**Exercise requirements**
Leave out the pictures and repeat the data exactly.

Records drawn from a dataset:

++++

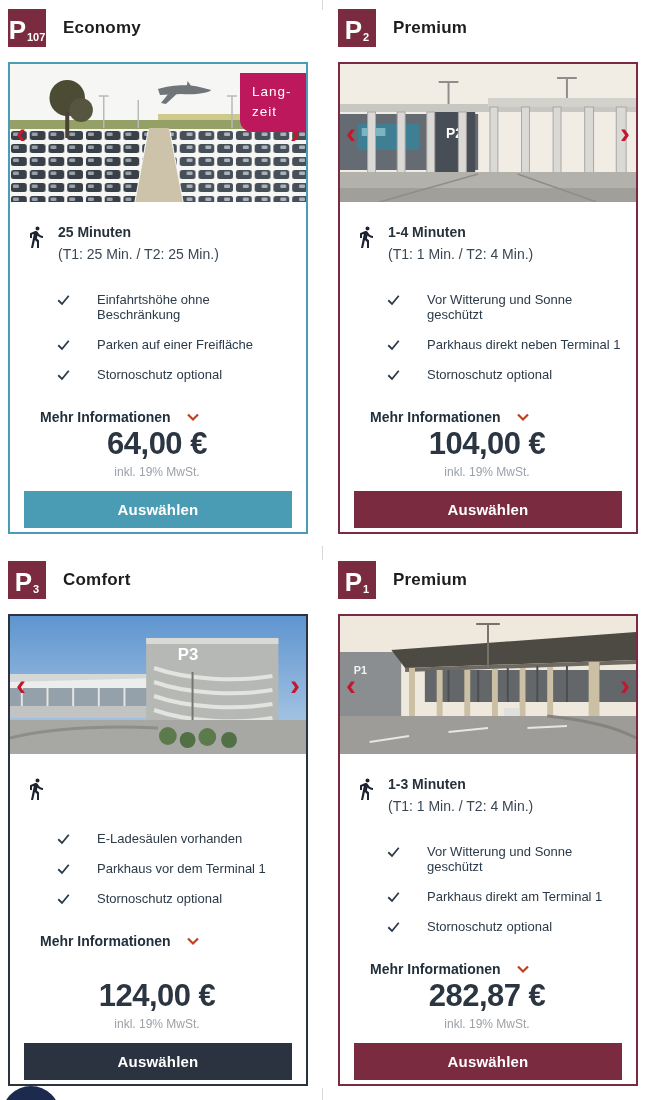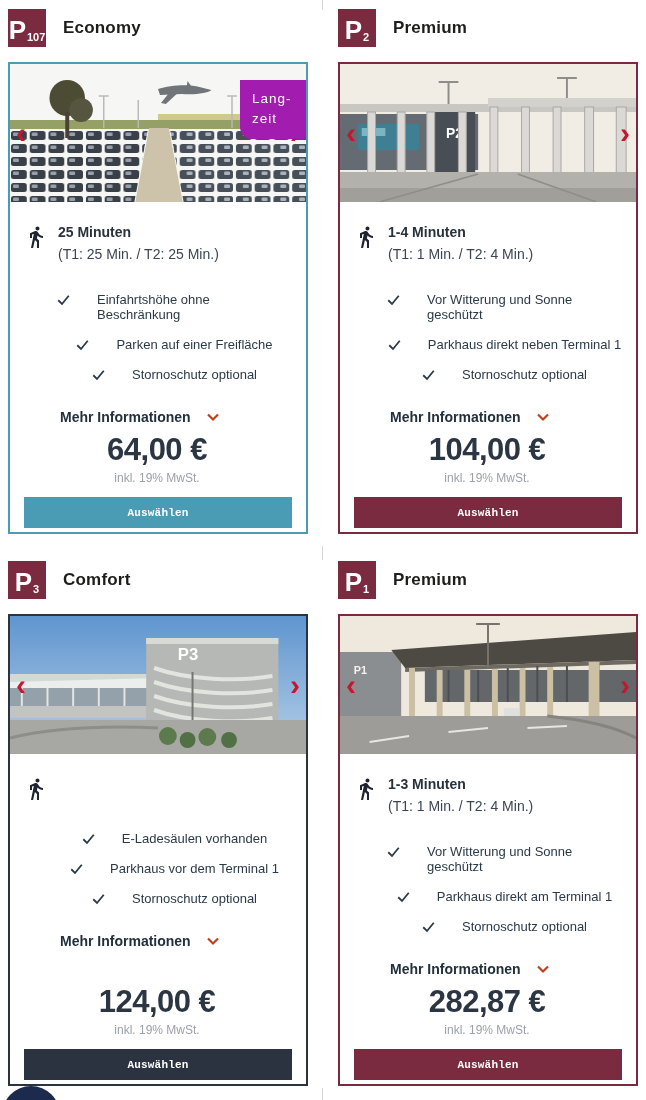--- a/index.html
+++ b/index.html
@@ -16,42 +16,42 @@
   .badge-sub { font-size:11px; font-weight:bold; margin-left:1px; }
   .card-title { font-size:17px; font-weight:bold; color:#1d1d1b; letter-spacing:0.2px; }
   .pcard { position:relative; height:472px; background:#fff; border:2px solid var(--accent);
            display:flex; flex-direction:column; }
   .photo { position:relative; height:138px; overflow:hidden; flex:none; }
   .photo svg { display:block; width:100%; height:100%; }
   .car-arrow { position:absolute; top:50%; transform:translateY(-50%); font-size:30px;
                line-height:1; color:var(--arrow,#c2182f); font-weight:bold; cursor:pointer;
                user-select:none; }
   .car-arrow.left { left:6px; } .car-arrow.right { right:6px; }
-  .photo-tag { position:absolute; top:16px; right:0; background:#a21caf; color:#fff;
+  .photo-tag { position:absolute; top:9px; right:0; background:#be185d; color:#fff;
                padding:9px 12px 11px 12px; border-bottom-left-radius:12px; font-size:13.5px;
                letter-spacing:1px; line-height:1.45; min-width:66px; }
   .content { flex:1; display:flex; flex-direction:column; padding:22px 14px 4px 14px; }
   .walk-row { display:flex; gap:10px; }
   .walk-icon { width:24px; height:24px; flex:none; margin-top:1px; }
   .walk-duration { font-size:14px; font-weight:bold; color:#28323c; }
   .walk-detail { font-size:14px; color:#3a4653; margin-top:6px; }
   .features { list-style:none; margin:30px 0 12px 32px; }
   .features li { display:flex; gap:26px; align-items:flex-start; margin-bottom:15px;
-                 font-size:13px; color:#2b3a48;justify-content:center; }
+                 font-size:13px; color:#2b3a48; }
   .check { width:15px; height:15px; flex:none; margin-top:0; }
-  .more-info { display:flex; align-items:center; gap:14px; margin-left:36px; cursor:pointer; }
+  .more-info { display:flex; align-items:center; gap:14px; margin-left:16px; cursor:pointer; }
   .more-info-label { font-size:14px; font-weight:bold; color:#22303c; }
   .chev { width:16px; height:16px; }
   .spacer { flex:1; }
   .price-block { text-align:center; padding-right:2px; }
   .price { font-size:31px; font-weight:bold; color:#2b3642; letter-spacing:-0.5px; }
   .tax { font-size:12px; color:#9ba1a8; margin-top:3px; }
-  .select-btn { margin-top:12px; width:100%; height:31px; border:none; cursor:pointer;
-                background:var(--btn); color:#fff; font-size:11px; font-weight:bold;
-                font-family:Liberation Mono, monospace; letter-spacing:0.2px; }
+  .select-btn { margin-top:12px; width:100%; height:37px; border:none; cursor:pointer;
+                background:var(--btn); color:#fff; font-size:15px; font-weight:bold;
+                font-family:Liberation Sans, sans-serif; letter-spacing:0.2px; }
   .vdiv { position:absolute; left:322px; width:1px; background:#d8d8d8; }
   .vdiv.top { top:0; height:10px; }
   .vdiv.mid { top:546px; height:14px; }
   .vdiv.bot { top:1088px; height:12px; }
   .chat-btn { position:absolute; left:2px; top:1086px; width:58px; height:58px;
               border-radius:50%; background:#1b2a4d; border:none; cursor:pointer; }
 </style>
 </head>
 <body>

++++

**Reply to the task**
--- a/index.html
+++ b/index.html
@@ -16,42 +16,42 @@
   .badge-sub { font-size:11px; font-weight:bold; margin-left:1px; }
   .card-title { font-size:17px; font-weight:bold; color:#1d1d1b; letter-spacing:0.2px; }
   .pcard { position:relative; height:472px; background:#fff; border:2px solid var(--accent);
            display:flex; flex-direction:column; }
   .photo { position:relative; height:138px; overflow:hidden; flex:none; }
   .photo svg { display:block; width:100%; height:100%; }
   .car-arrow { position:absolute; top:50%; transform:translateY(-50%); font-size:30px;
                line-height:1; color:var(--arrow,#c2182f); font-weight:bold; cursor:pointer;
                user-select:none; }
   .car-arrow.left { left:6px; } .car-arrow.right { right:6px; }
-  .photo-tag { position:absolute; top:16px; right:0; background:#a21caf; color:#fff;
+  .photo-tag { position:absolute; top:9px; right:0; background:#be185d; color:#fff;
                padding:9px 12px 11px 12px; border-bottom-left-radius:12px; font-size:13.5px;
                letter-spacing:1px; line-height:1.45; min-width:66px; }
   .content { flex:1; display:flex; flex-direction:column; padding:22px 14px 4px 14px; }
   .walk-row { display:flex; gap:10px; }
   .walk-icon { width:24px; height:24px; flex:none; margin-top:1px; }
   .walk-duration { font-size:14px; font-weight:bold; color:#28323c; }
   .walk-detail { font-size:14px; color:#3a4653; margin-top:6px; }
   .features { list-style:none; margin:30px 0 12px 32px; }
   .features li { display:flex; gap:26px; align-items:flex-start; margin-bottom:15px;
-                 font-size:13px; color:#2b3a48;justify-content:center; }
+                 font-size:13px; color:#2b3a48; }
   .check { width:15px; height:15px; flex:none; margin-top:0; }
-  .more-info { display:flex; align-items:center; gap:14px; margin-left:36px; cursor:pointer; }
+  .more-info { display:flex; align-items:center; gap:14px; margin-left:16px; cursor:pointer; }
   .more-info-label { font-size:14px; font-weight:bold; color:#22303c; }
   .chev { width:16px; height:16px; }
   .spacer { flex:1; }
   .price-block { text-align:center; padding-right:2px; }
   .price { font-size:31px; font-weight:bold; color:#2b3642; letter-spacing:-0.5px; }
   .tax { font-size:12px; color:#9ba1a8; margin-top:3px; }
-  .select-btn { margin-top:12px; width:100%; height:31px; border:none; cursor:pointer;
-                background:var(--btn); color:#fff; font-size:11px; font-weight:bold;
-                font-family:Liberation Mono, monospace; letter-spacing:0.2px; }
+  .select-btn { margin-top:12px; width:100%; height:37px; border:none; cursor:pointer;
+                background:var(--btn); color:#fff; font-size:15px; font-weight:bold;
+                font-family:Liberation Sans, sans-serif; letter-spacing:0.2px; }
   .vdiv { position:absolute; left:322px; width:1px; background:#d8d8d8; }
   .vdiv.top { top:0; height:10px; }
   .vdiv.mid { top:546px; height:14px; }
   .vdiv.bot { top:1088px; height:12px; }
   .chat-btn { position:absolute; left:2px; top:1086px; width:58px; height:58px;
               border-radius:50%; background:#1b2a4d; border:none; cursor:pointer; }
 </style>
 </head>
 <body>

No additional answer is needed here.